Will a mere 8% cut provide any incentive for DE&S to stop knowingly wasting money?

The headline Defence Budget is nearly £40Bn, but not all is equipment costs. An 8% cut applied to the equipment budget is about a Billion a year, perhaps less. Savings of that order, without affecting Operational Effectiveness, are relatively easy. In fact, 30% savings have been described as a "routine expectation of any project manager". I wonder how many project managers / project teams in DE&S have this expectation imposed upon them?
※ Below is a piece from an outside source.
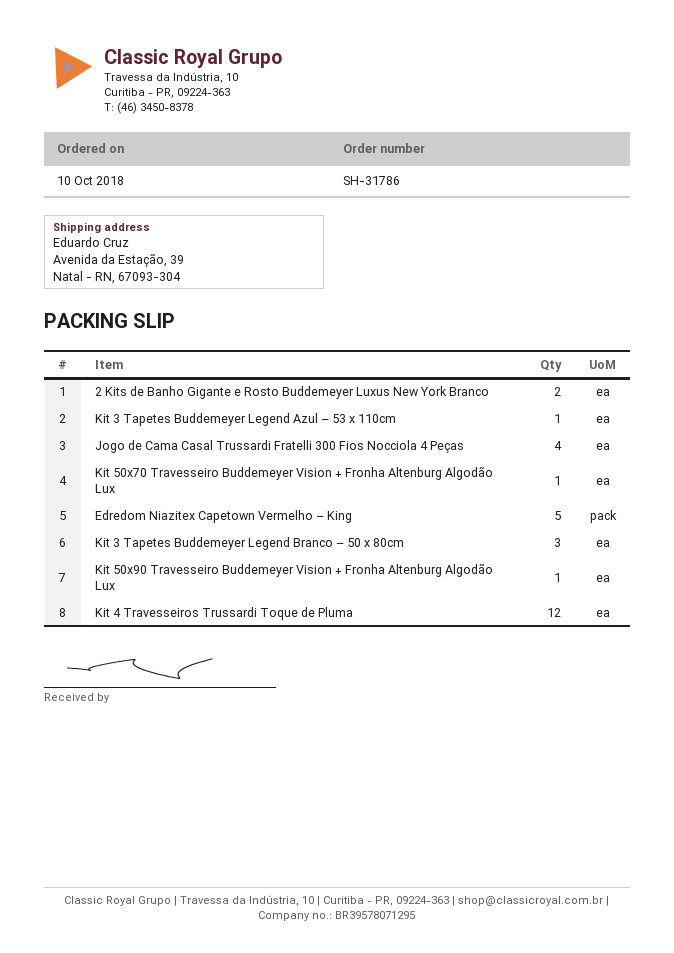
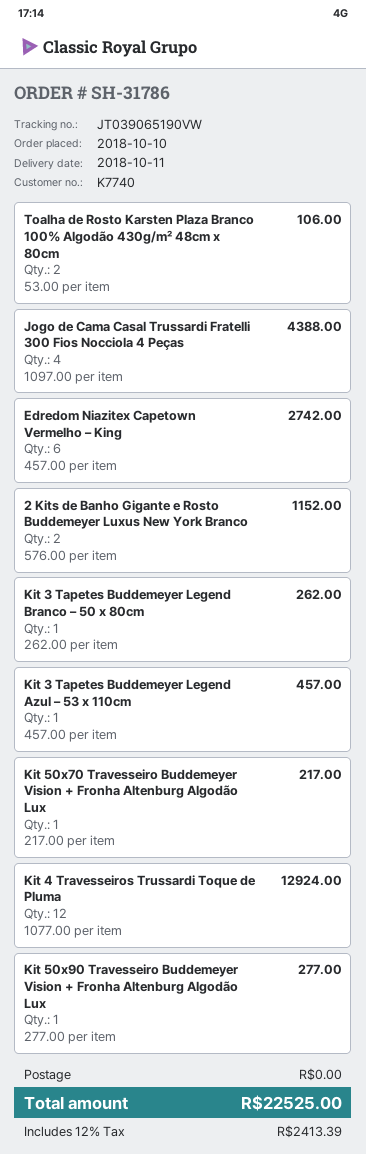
Edredom Niazitex Capetown Vermelho – King: 5 -> 6
Kit 3 Tapetes Buddemeyer Legend Branco – 50 x 80cm: 3 -> 1
Toalha de Rosto Karsten Plaza Branco 100% Algodão 430g/m² 48cm x 80cm: none -> 2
Only a couple of years ago, an unsolicited proposal to save over £100M on the support of one project alone, per year, was met with disdain and rejected as not worth the effort by MoD's Commercial Director. In fact, the contractor was shown the door and warned as to their future conduct. (How dare they identify efficiencies. That merely raises the bar for other teams. We can't have that).
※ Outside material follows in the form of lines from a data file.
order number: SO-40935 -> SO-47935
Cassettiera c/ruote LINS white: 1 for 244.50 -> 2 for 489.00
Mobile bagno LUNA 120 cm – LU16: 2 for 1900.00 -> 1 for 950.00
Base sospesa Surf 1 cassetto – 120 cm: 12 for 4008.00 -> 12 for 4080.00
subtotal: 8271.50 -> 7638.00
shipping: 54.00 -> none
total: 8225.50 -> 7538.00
It's about people. Ditch those who don't do their job properly. A root and branch review of DE&S and the wider Acquisition structure is required. For a start, there are Treasury agreed Grade Descriptions for every Civil Service grade in MoD. Not job descriptons, but the grade as a whole. How many typical project managers in DE&S meet the minima? Perhaps a dozen or so I reckon and all, by definition, will be retiring soon. Most don't meet the minima for 2 or 3 (or even 5) grades below them. No more promotions or pay rises until you retrospectively attain these core competencies and applied experience. And don't get me started on the number of grades and ranks above project managers who have no responsibiity or accountability, make no decisions, yet are paid more to, for all practical purposes, report to the project manager. As Shell Management has said elsewhere, I know of very few commercial entities who would dream of such a structure. There is much to admire about Bernard Gray's report.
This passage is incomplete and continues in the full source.